Formal Quality Measures for Predictors in Markov Decision Processes
Christel Baier, Sascha Klüppelholz, Jakob Piribauer, Robin Ziemek
TL;DR
This paper addresses how to quantify the quality of predictors for undesired events in systems modeled as Markov decision processes. It introduces two complementary approaches: (i) average-case quality measures obtained by uniformly sampling memoryless randomized policies ($MR$) and evaluating classifier-like metrics such as precision, recall, and $F$-score, and (ii) a causal-volume viewpoint using probability-raising (PR) policies to quantify how often a predictor causally raises the probability of the event via SPR and GPR notions. The authors formalize the MR policy space as a product of simplices, implement two-copy constructions to express confusion-matrix entries, and enable Monte Carlo or linear/quadratic programming techniques to compute averages and decision problems. They establish complexity results (SPR in P, GPR in NP) and provide practical guidance for estimating averages and causal volumes, illustrating the framework with network-like MDPs. Overall, the work offers a rigorous, dual-angle framework for evaluating predictors in probabilistic, non-deterministic control settings with potential impact on the reliability of adaptive AI systems.
Abstract
In adaptive systems, predictors are used to anticipate changes in the systems state or behavior that may require system adaption, e.g., changing its configuration or adjusting resource allocation. Therefore, the quality of predictors is crucial for the overall reliability and performance of the system under control. This paper studies predictors in systems exhibiting probabilistic and non-deterministic behavior modelled as Markov decision processes (MDPs). Main contributions are the introduction of quantitative notions that measure the effectiveness of predictors in terms of their average capability to predict the occurrence of failures or other undesired system behaviors.
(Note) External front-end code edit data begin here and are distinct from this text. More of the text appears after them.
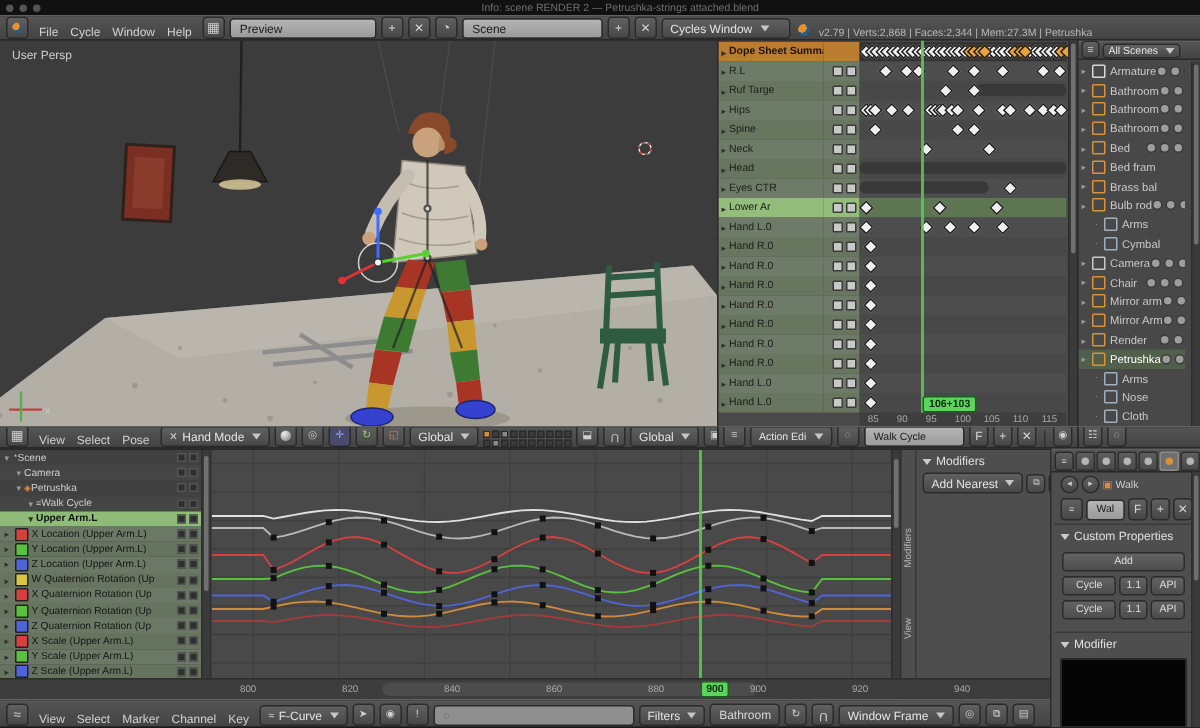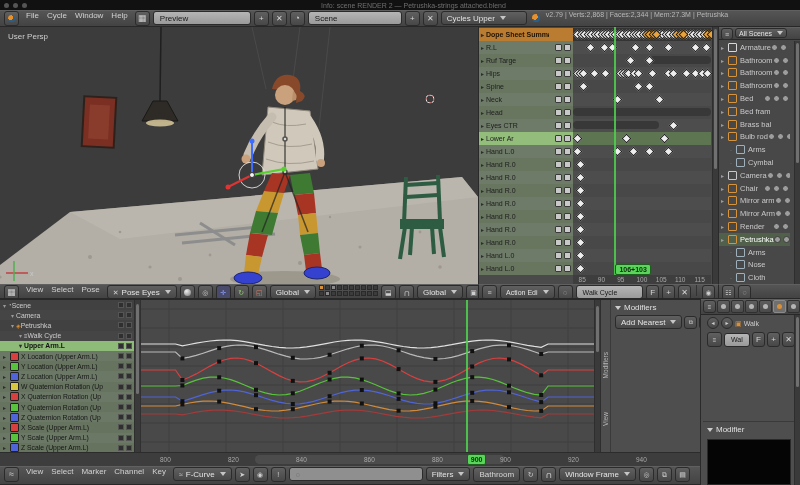"File" .hdr { align-items: flex-start -> flex-end }
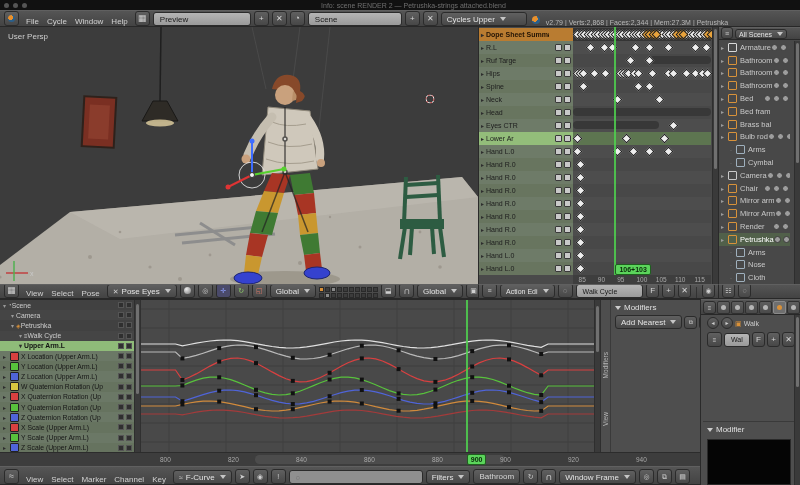"Cycles Upper" span.dd { text: Upper -> Window }
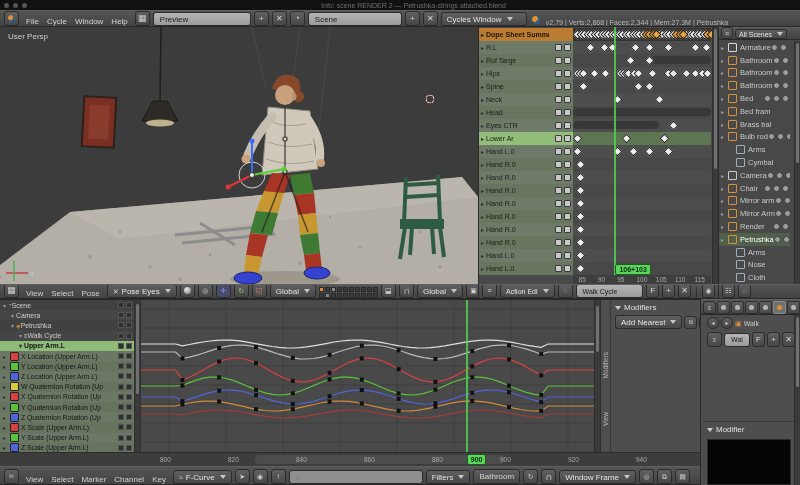"Pose Eyes" span { text: Pose Eyes -> Hand Mode }
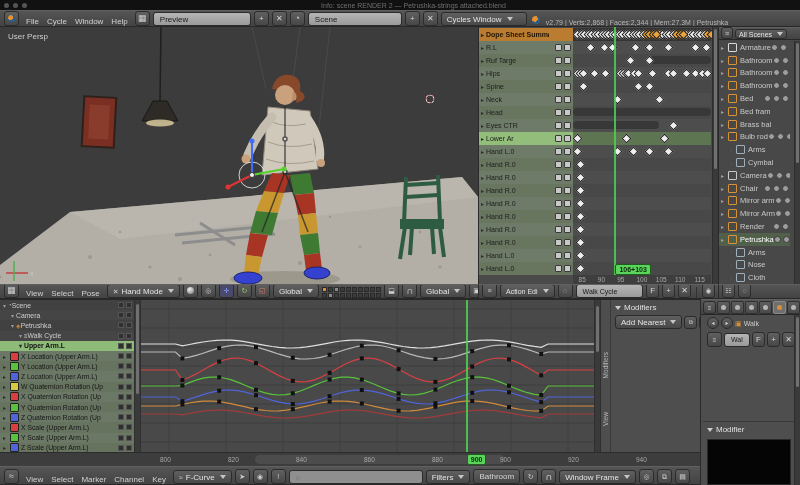"Custom Properties" div { html: none -> <div> <div> <span>Custom Properties</span> </div> <div> <span>Add</span> </div> <div> <div> <span>Cycle</span> <span>1.1</span> <span>API</span> </div> <div> <span>Cycle</span> <span>1.1</span> <span>API</span> </div> </div> </div> }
The average is taken over all memoryless policies. We study two classes of such notions. One class is inspired by concepts that have been introduced in statistical analysis to explain the impact of features on the decisions of binary classifiers (such as precision, recall, f-score). Second, we study a measure that borrows ideas from recent work on probability-raising causality in MDPs and determines the quality of a predictor by the fraction of memoryless policies under which (the set of states in) the predictor is a probability-raising cause for the considered failure scenario.